Published: 11 January 2010

Abstract

Background

Chow and Liu showed that the maximum likelihood tree for multivariate discrete distributions may be found using a maximum weight spanning tree algorithm, for example Kruskal's algorithm. The efficiency of the algorithm makes it tractable for high-dimensional problems.

Results

We extend Chow and Liu's approach in two ways: first, to find the forest optimizing a penalized likelihood criterion, for example AIC or BIC, and second, to handle data with both discrete and Gaussian variables. We apply the approach to three datasets: two from gene expression studies and the third from a genetics of gene expression study. The minimal BIC forest supplements a conventional analysis of differential expression by providing a tentative network for the differentially expressed genes.
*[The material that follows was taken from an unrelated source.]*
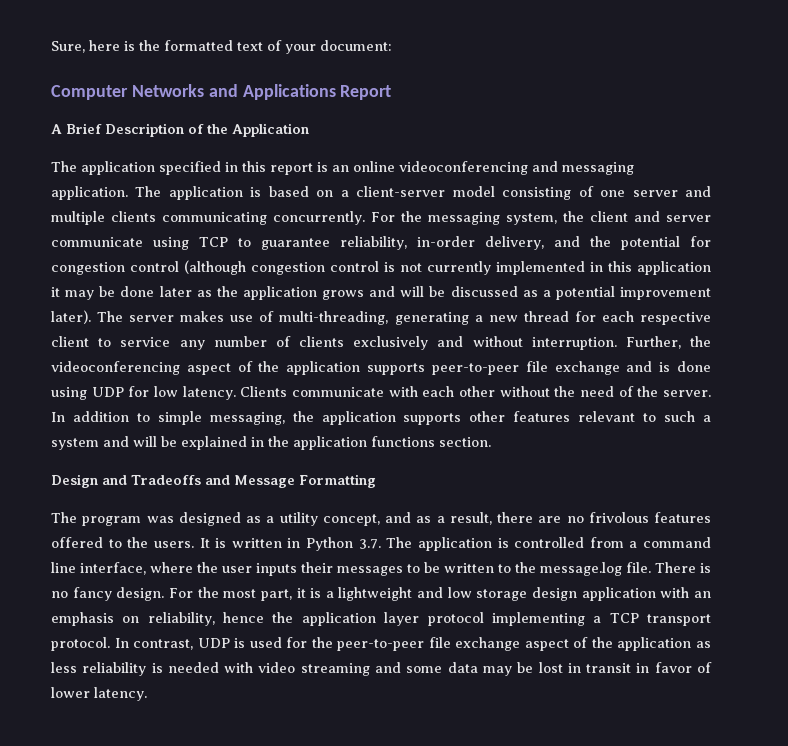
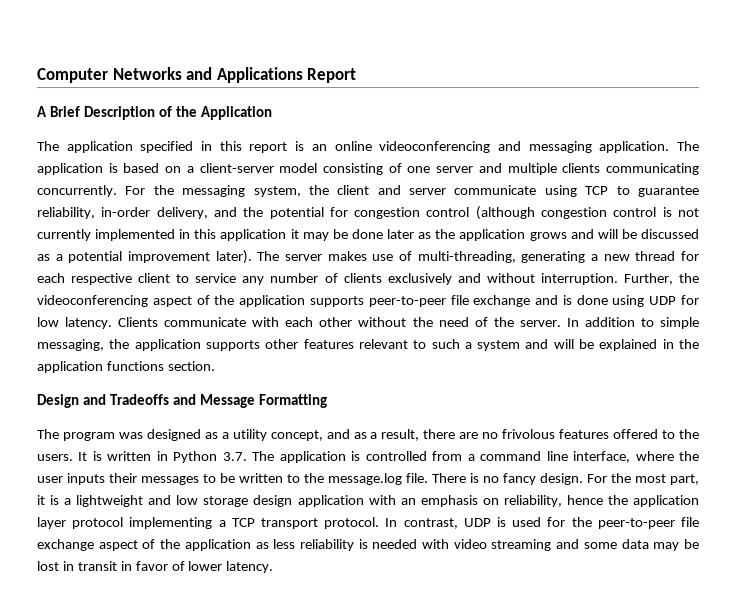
- Sure, here is the formatted text of your document:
In the genetics of gene expression context the method identifies a network approximating the joint distribution of the DNA markers and the gene expression levels.

Conclusions

The approach is generally useful as a preliminary step towards understanding the overall dependence structure of high-dimensional discrete and/or continuous data. Trees and forests are unrealistically simple models for biological systems, but can provide useful insights. Uses include the following: identification of distinct connected components, which can be analysed separately (dimension reduction); identification of neighbourhoods for more detailed analyses; as initial models for search algorithms with a larger search space, for example decomposable models or Bayesian networks; and identification of interesting features, such as hub nodes.